1. Wash the soybean sprouts, carrots, baby spinach, celery and pea shoots; remove the tail tips of the soybean sprouts, peel the carrots, remove the yellow leaves from the baby spinach and retain the whole shape, and remove the stems and leaves from the celery. , remove old stems from pea seedlings.

2. Soak the fungus and shiitake mushrooms in warm water; wash the dried fragrant beans and bean skins and set aside.

3. Shred the soaked fungus, dried shiitake mushrooms, dried fragrant beans, bean curds, carrots, and cut celery into equal lengths.

4. Heat the oil in the wok, pour in the fungus shreds, stir-fry quickly, then add an appropriate amount of salt, stir-fry and pour into the large basin prepared in advance.

5. Heat oil in a wok, pour shredded shiitake mushrooms, stir-fry quickly, add appropriate amount of salt, stir-fry and pour into a large basin of fungus.
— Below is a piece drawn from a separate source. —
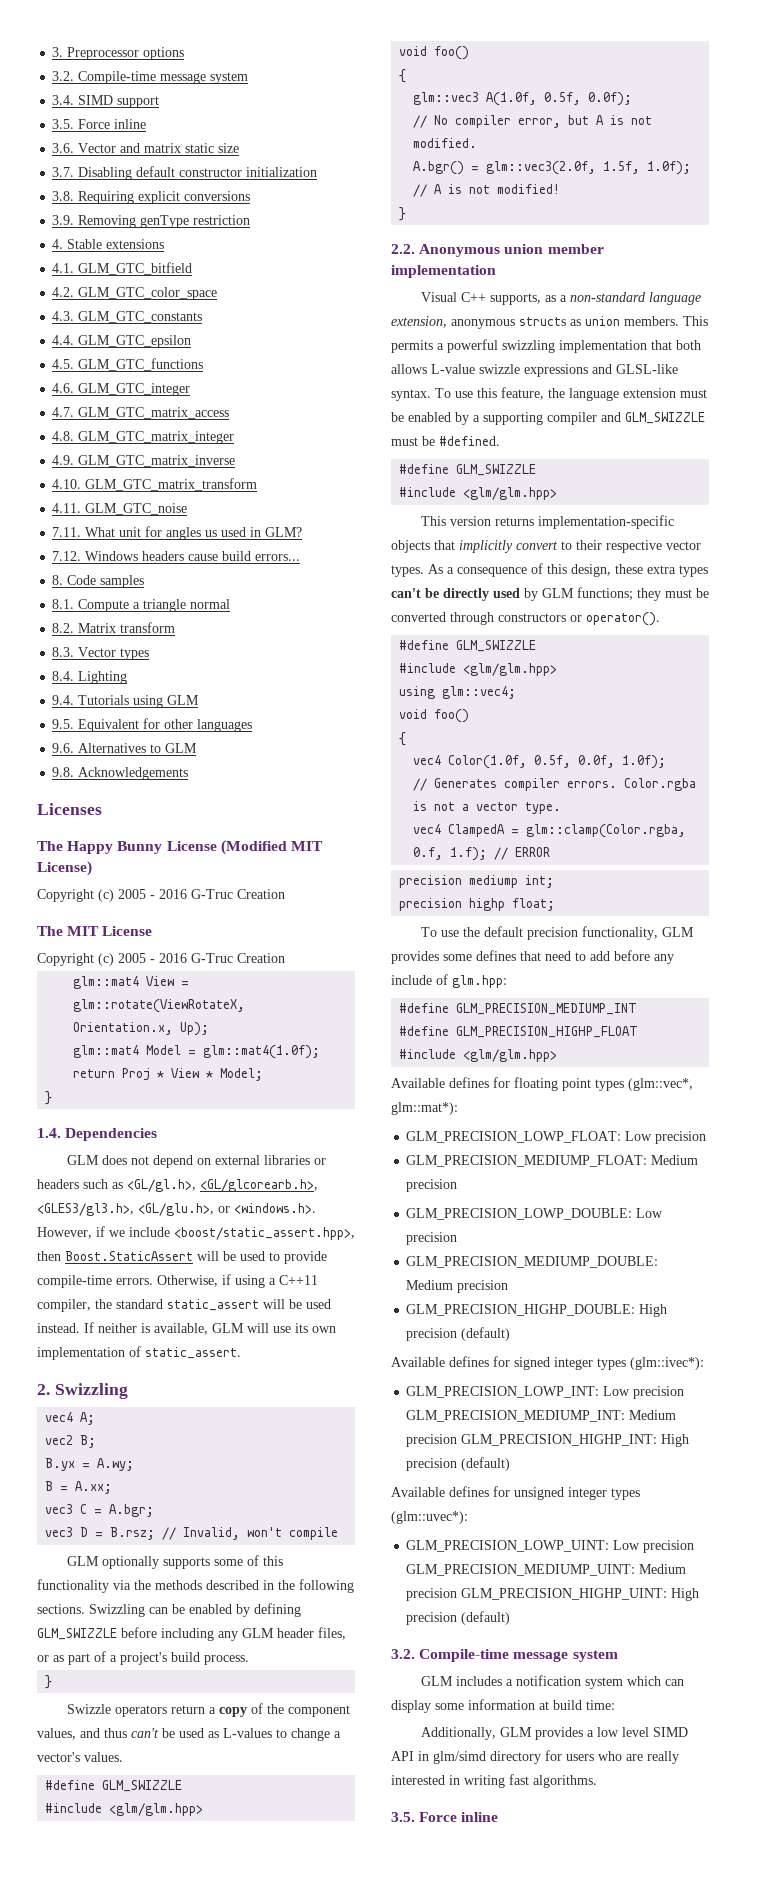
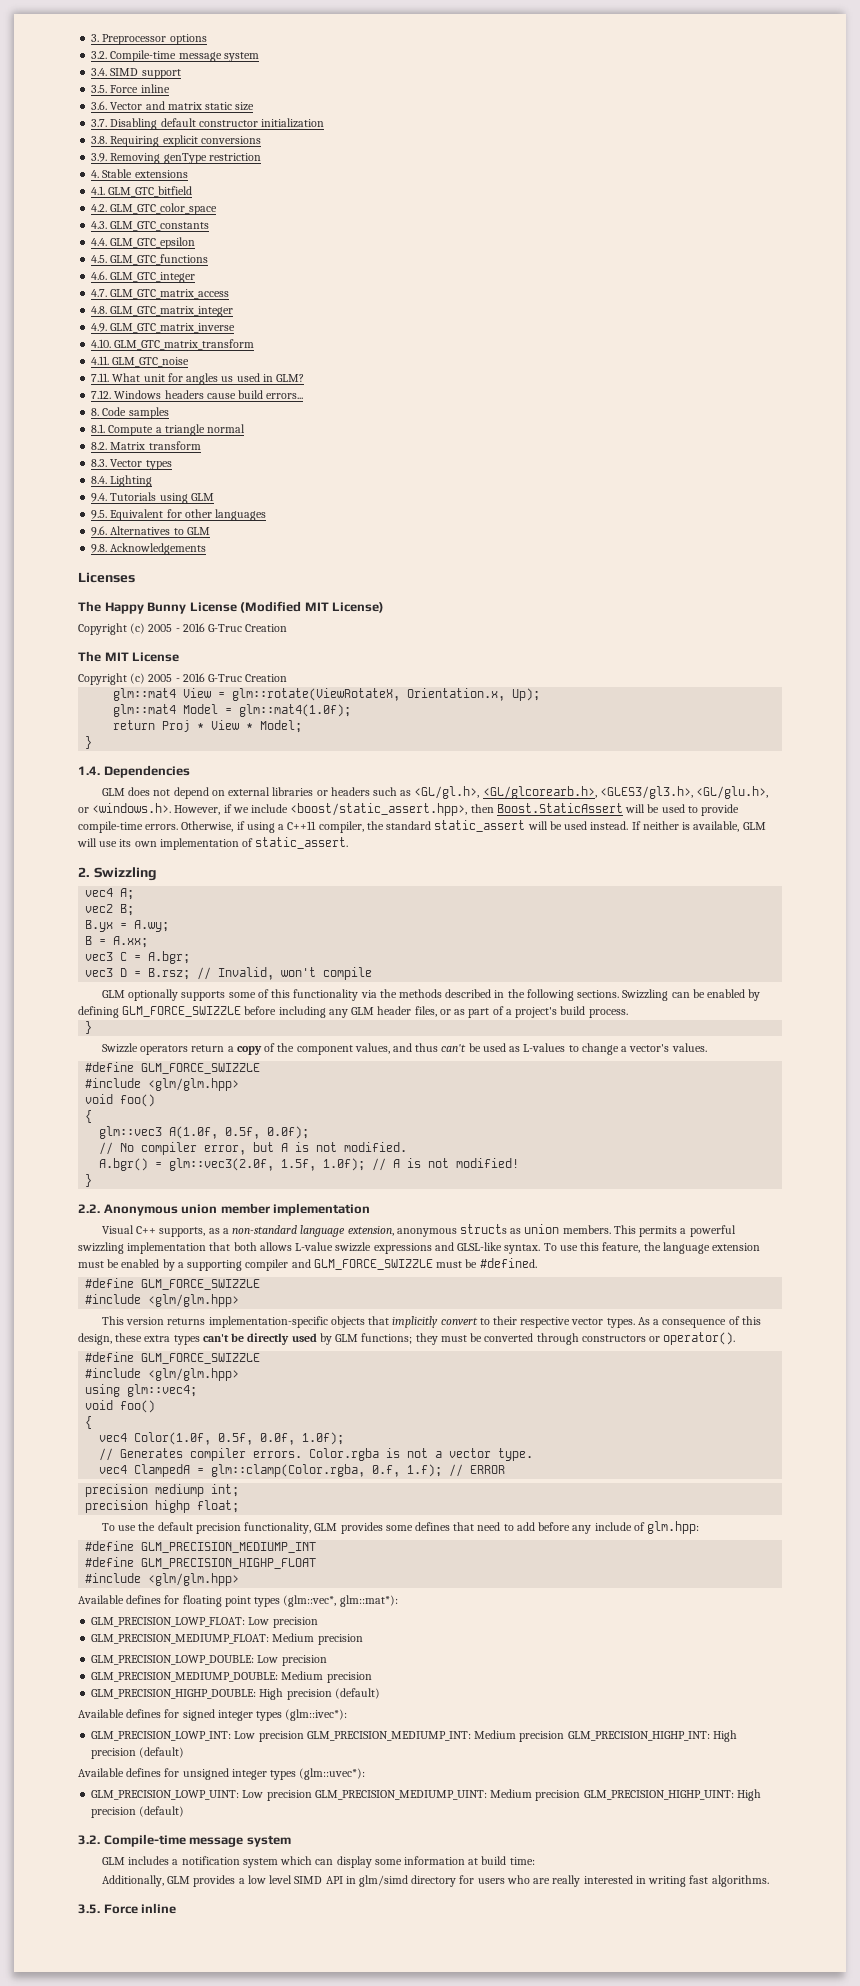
[37,1628,117,1640] GLM_SWIZZLE -> [122,1006,242,1017] GLM_FORCE_SWIZZLE
[102,1780,183,1792] GLM_SWIZZLE -> [141,1063,261,1074] GLM_FORCE_SWIZZLE
[625,412,705,424] GLM_SWIZZLE -> [313,1259,433,1270] GLM_FORCE_SWIZZLE
[456,464,537,476] GLM_SWIZZLE -> [141,1279,261,1290] GLM_FORCE_SWIZZLE
[456,640,537,652] GLM_SWIZZLE -> [141,1353,261,1364] GLM_FORCE_SWIZZLE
6. Fry the dried fragrant beans, bean curds, soybean sprouts, carrots, celery, baby spinach, pea sprouts, and potherb mustard in turn until cooked, and pour into a large basin. When frying celery, add some sugar. When frying potherb mustard, do not add salt, just add some sugar.

7. Add chicken essence and sesame oil to a large basin, and mix all ingredients and seasonings evenly.